OK.  I didn't know so many of these people left for America.

The Czech Republic and Ireland were being colonized during this time.


----------



## AquisM

terredepomme said:


> Although the offices have to have a Portuguese-speaking staff on duty, only like 1% speaks it, or so I've heard. To a less degree I think it's the similar with English in HK. It still has official status but really, many people can't speak it well, especially since the handover.


By "well", what level do you mean? Native-speaker level? That is impossible for any second language. If you mean that there is a Chinese accent, well, that's unavoidable for any language. But I would agree that *spoken* English is rarely heard. Having said that, many people still have a high level of understanding and knowledge of *spoken* English, as practically all administrative jobs require employees to have a high standard of English.


----------



## terredepomme

By "well" I mean average TOEFL scores higher than the average of developped countries. Hong Kong was around 80 out of 120 the last time I checked, which is lower than countries like Argentina or France. Considering the fact that not everyone takes TOEFL exams and a score like 80 only garantees elementary conversation, I think it's safe to assume that the English skill of an average HKer is below average, although better than its East Asian peers.


----------



## Frank78

merquiades said:


> The Czech Republic and Ireland were being colonized during this time.



What do you mean? In nowadays Czech Republic Czech and German people lived for centuries. Furthermore the king of Bohemia was the leading monarch in the Holy Roman Empire and was usually appointed as Emperor. If you say it's a colony it would be pretty much the same as if the king of England had to be from one of the thirteen colonies.
And in Ireland I would only agree to the statement that Ulster was colonized by Scottish settlers.


----------



## AquisM

terredepomme said:


> By "well" I mean average TOEFL scores higher than the average of developped countries. Hong Kong was around 80 out of 120 the last time I checked, which is lower than countries like Argentina or France.

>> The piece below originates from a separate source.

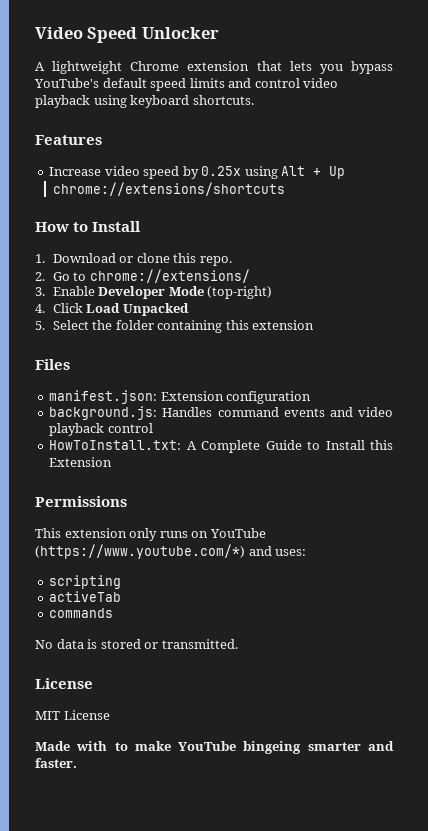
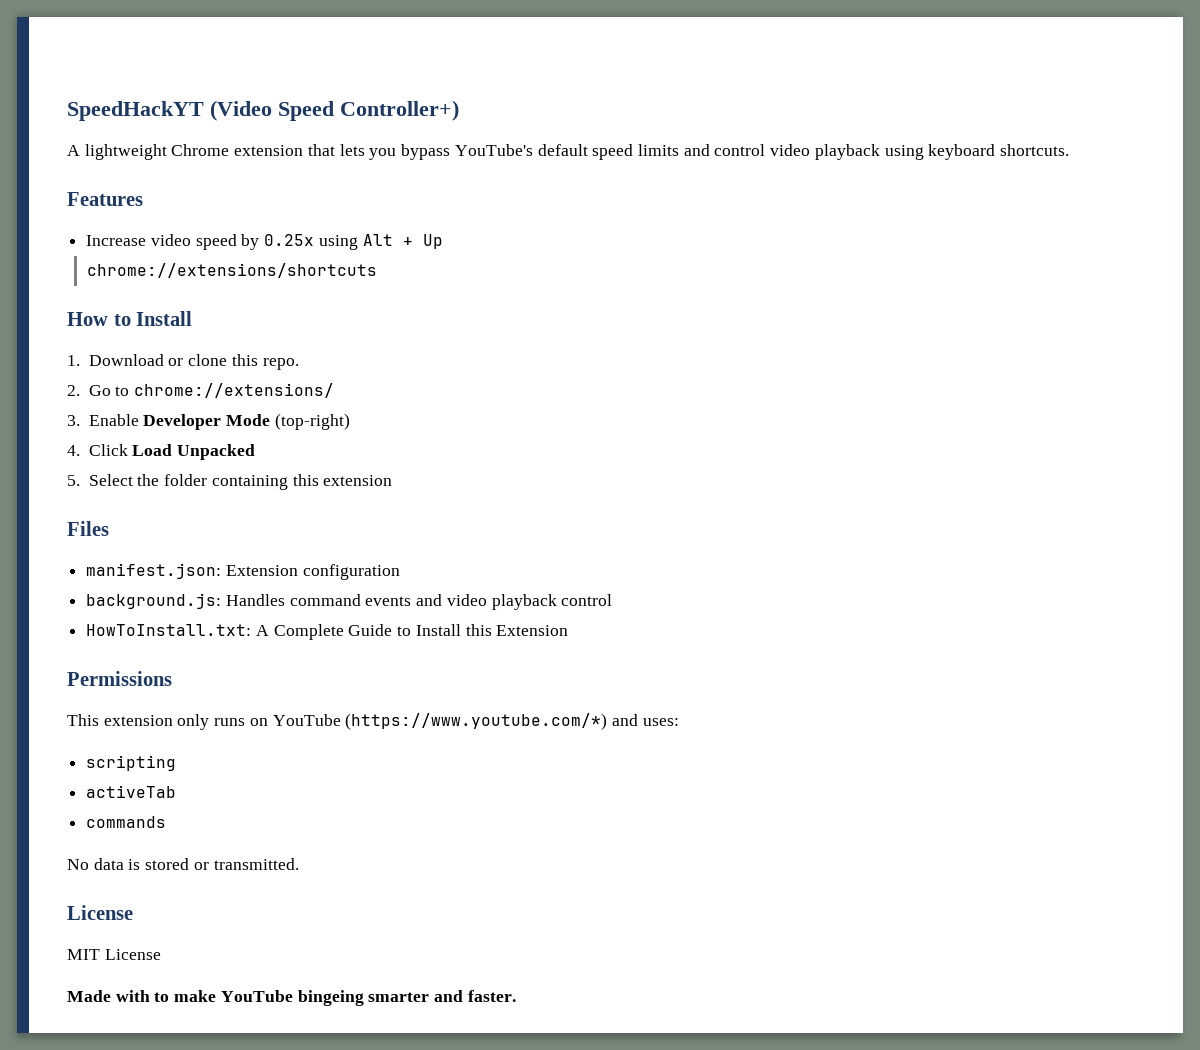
- Video Speed Unlocker
+ SpeedHackYT (Video Speed Controller+)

Considering the fact that not everyone takes TOEFL exams and a score like 80 only garantees elementary conversation, I think it's safe to assume that the English skill of an average HKer is below average, although better than its East Asian peers.


I didn't know that. I suppose you're right.  However, considering that IELTS is much more popular in HK and the recent change in the system has made many decide to turn to international schools and overseas, I guess that (and hope that) HK's level of English will improve.


----------



## merquiades

Frank78 said:


> What do you mean? In nowadays Czech Republic Czech and German people lived for centuries. Furthermore the king of Bohemia was the leading monarch in the Holy Roman Empire and was usually appointed as Emperor. If you say it's a colony it would be pretty much the same as if the king of England had to be from one of the thirteen colonies.
> And in Ireland I would only agree to the statement that Ulster was colonized by Scottish settlers.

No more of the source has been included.